INDIAN food is popular the world over. What’s more, it’s heartening to see the burgeoning number of Indian restaurants not only in Australia, but overseas as well.
Five years ago a visit to Seoul, the capital of South Korea, unearthed six Indian restaurants. The landscape is very different now.
With a population of over 10 million, Seoul boasts a 600-year history and in 1988 it became famous throughout the world as the host of the 24th Summer Olympics. Korea was again the focus of worldwide attention when it co-hosted with Japan, the 2002 FIFA World Cup soccer tournament.
Itaewon is a special tourism zone in Seoul, where you can idle away many pleasurable hours with shopping and dining. It is honeycombed with more than 2000 shops as well as jazz bars, night clubs and ethnic restaurants. This is one district that’s both popular with locals and foreigners. In the core, around the Hamilton Hotel, are a cluster of shops selling leather goods, bags, clothes, shoes and tourist souvenirs. The sidewalk is fringed with roadside stalls attracting shoppers with accessories, hats, T-shirts, small gadgets and much more.
Itaewon is the area most densely packed with diverse ethnic restaurants. This is the location of the Ashoka Indian Restaurant which opened in 1988 when the Olympic Games were held in Seoul. It was the first Indian restaurant in Seoul then.
Memories come flooding back of my meeting with the then chef Ganesh Chokkalingam had been working there for six years. Prior to working in Korea, he had also worked for the Taj Mahal hotel group. One of three chefs, Mr Chokkalingam, who was originally from Chennai (Madras), spoke about how popular Indian food was in Korea. The award-winning restaurant had attracted an increasing number of customers.
The interior was elaborately decorated with warm hues of maroon with many elaborate Indian artifacts on show.
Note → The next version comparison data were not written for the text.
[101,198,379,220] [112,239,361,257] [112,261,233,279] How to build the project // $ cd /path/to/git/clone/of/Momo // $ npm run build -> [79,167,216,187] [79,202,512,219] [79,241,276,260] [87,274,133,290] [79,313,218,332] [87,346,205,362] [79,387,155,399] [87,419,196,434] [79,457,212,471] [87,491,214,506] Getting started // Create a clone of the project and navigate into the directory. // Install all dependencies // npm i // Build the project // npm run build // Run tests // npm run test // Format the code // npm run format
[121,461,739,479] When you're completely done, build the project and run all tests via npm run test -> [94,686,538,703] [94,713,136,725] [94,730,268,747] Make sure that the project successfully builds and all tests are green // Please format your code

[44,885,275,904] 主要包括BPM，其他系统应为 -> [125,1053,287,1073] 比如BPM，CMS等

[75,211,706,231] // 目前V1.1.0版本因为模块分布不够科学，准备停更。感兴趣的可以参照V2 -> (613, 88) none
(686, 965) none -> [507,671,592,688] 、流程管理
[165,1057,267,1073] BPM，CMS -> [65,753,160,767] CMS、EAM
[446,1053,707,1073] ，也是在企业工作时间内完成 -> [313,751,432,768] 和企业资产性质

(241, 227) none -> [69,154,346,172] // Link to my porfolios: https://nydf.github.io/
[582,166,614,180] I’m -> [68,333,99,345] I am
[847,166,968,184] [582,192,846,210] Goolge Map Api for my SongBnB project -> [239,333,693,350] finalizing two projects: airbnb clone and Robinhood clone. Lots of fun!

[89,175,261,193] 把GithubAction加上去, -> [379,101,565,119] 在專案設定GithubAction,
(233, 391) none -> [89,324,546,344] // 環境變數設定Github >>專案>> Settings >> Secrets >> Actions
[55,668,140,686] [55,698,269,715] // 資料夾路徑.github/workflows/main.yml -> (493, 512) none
Along with a number of certificates of appreciation hanging on the walls, it was an impressive array of sample dishes in the display cabinet that had caught my eye.
Now you will find many Indian restaurants in Seoul which offer good Indian food in comfortable surroundings.
To mention a few, there’s Wazwan, where you get north Indian cuisine (basically from Kashmir); Usmania Restaurant; Chakra Restaurant; Taj Restaurant is one of the few upscale dining restaurants in the Myong Dong; and the Ganga Indian Restaurant is in the Seoul Finance Center (City Hall area).
Over six million foreign tourists visited South Korea in 2006. No doubt the numbers will continue to increase including the figure of 50,000 Indians.